══ RECORDS TO PROCESS ══

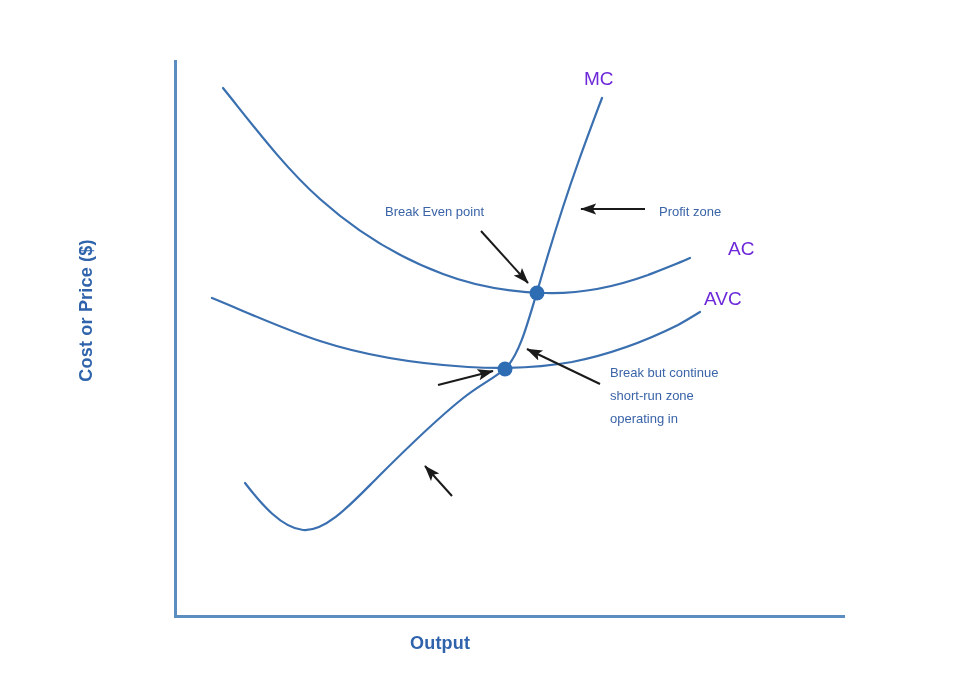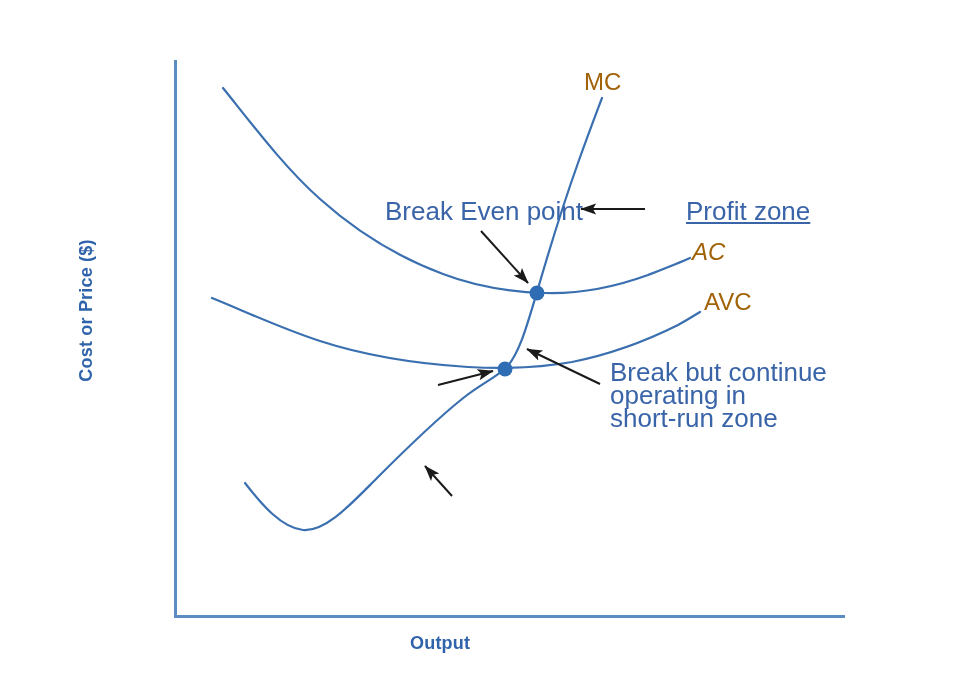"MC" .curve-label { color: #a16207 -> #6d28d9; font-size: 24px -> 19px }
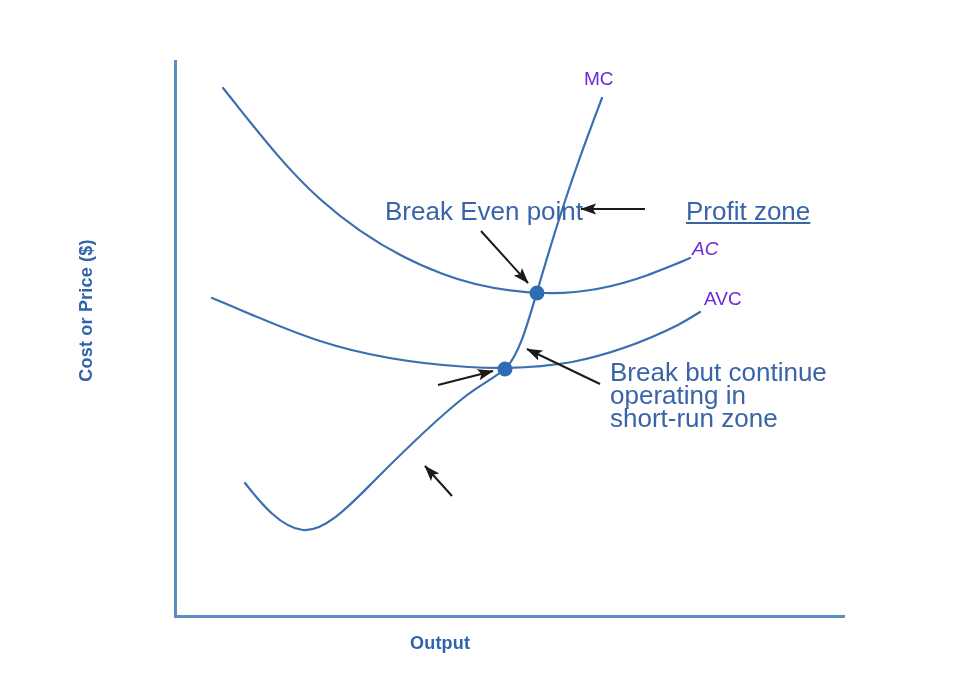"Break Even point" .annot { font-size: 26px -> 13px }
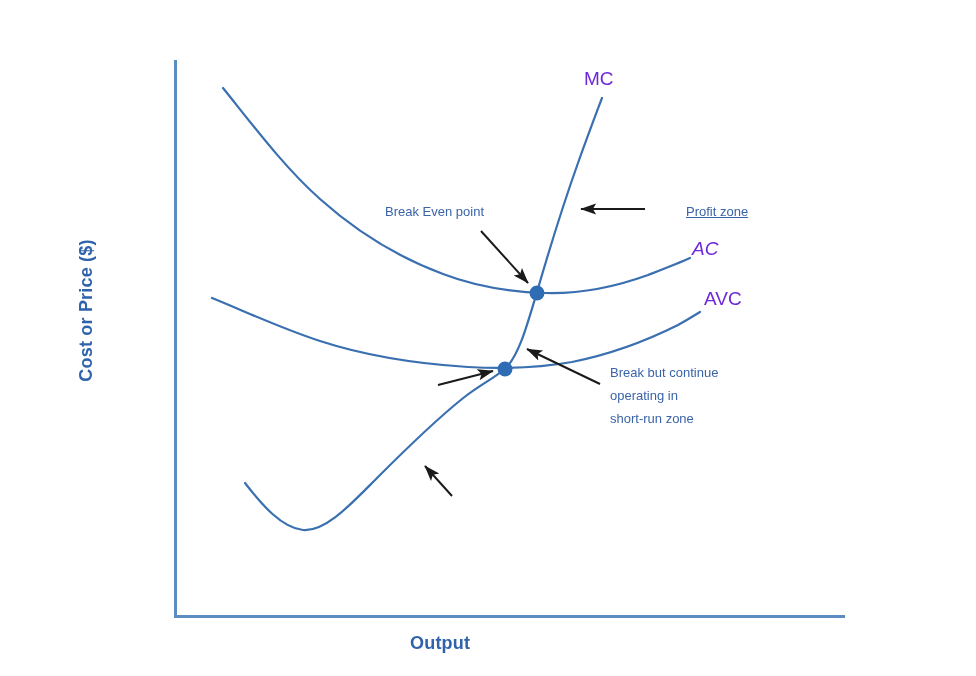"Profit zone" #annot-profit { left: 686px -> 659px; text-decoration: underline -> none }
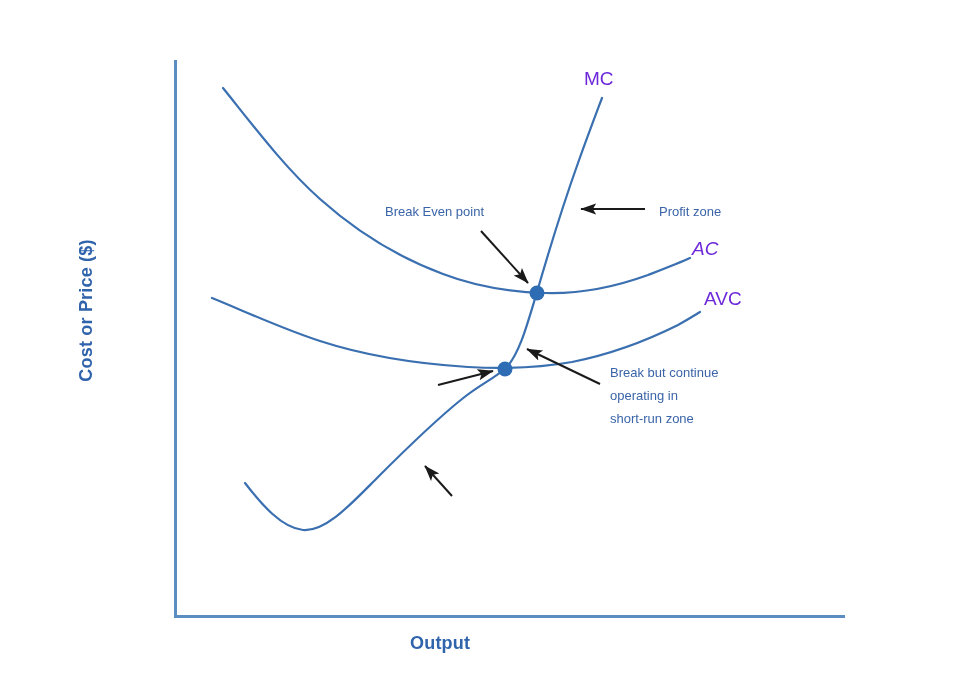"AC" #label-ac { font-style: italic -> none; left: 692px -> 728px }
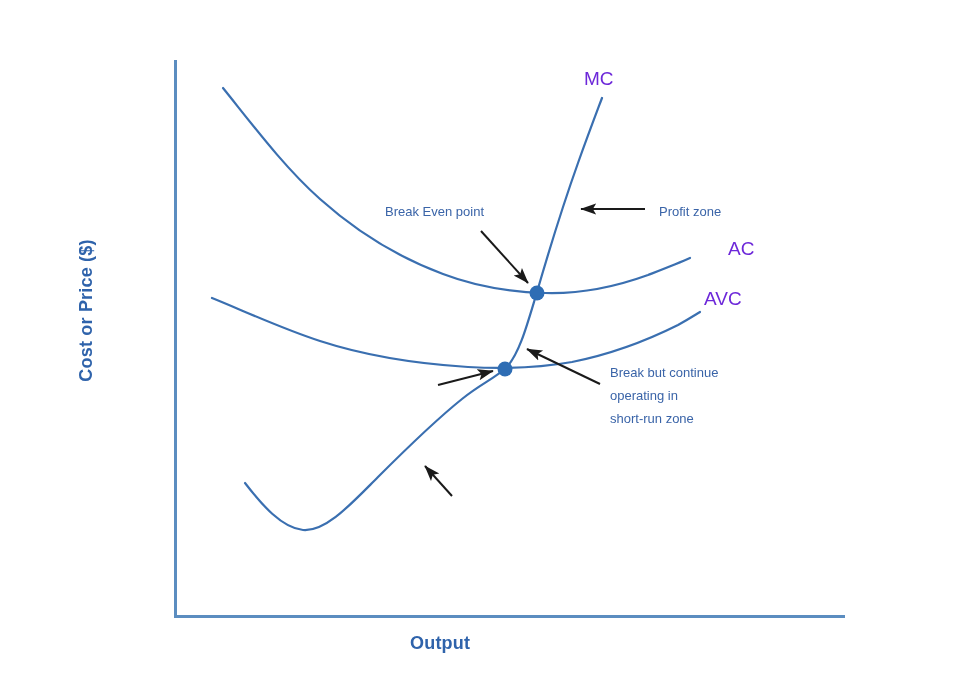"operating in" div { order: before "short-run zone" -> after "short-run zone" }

═══

**BRIEF**:
Would you copy the lines from the one holding "left: 686px ->" down to the last line of the material, both included, exactly and with nothing added, skipping the pictures?

**EXERCISE RESPONSE**:
"Profit zone" #annot-profit { left: 686px -> 659px; text-decoration: underline -> none }
"AC" #label-ac { font-style: italic -> none; left: 692px -> 728px }
"operating in" div { order: before "short-run zone" -> after "short-run zone" }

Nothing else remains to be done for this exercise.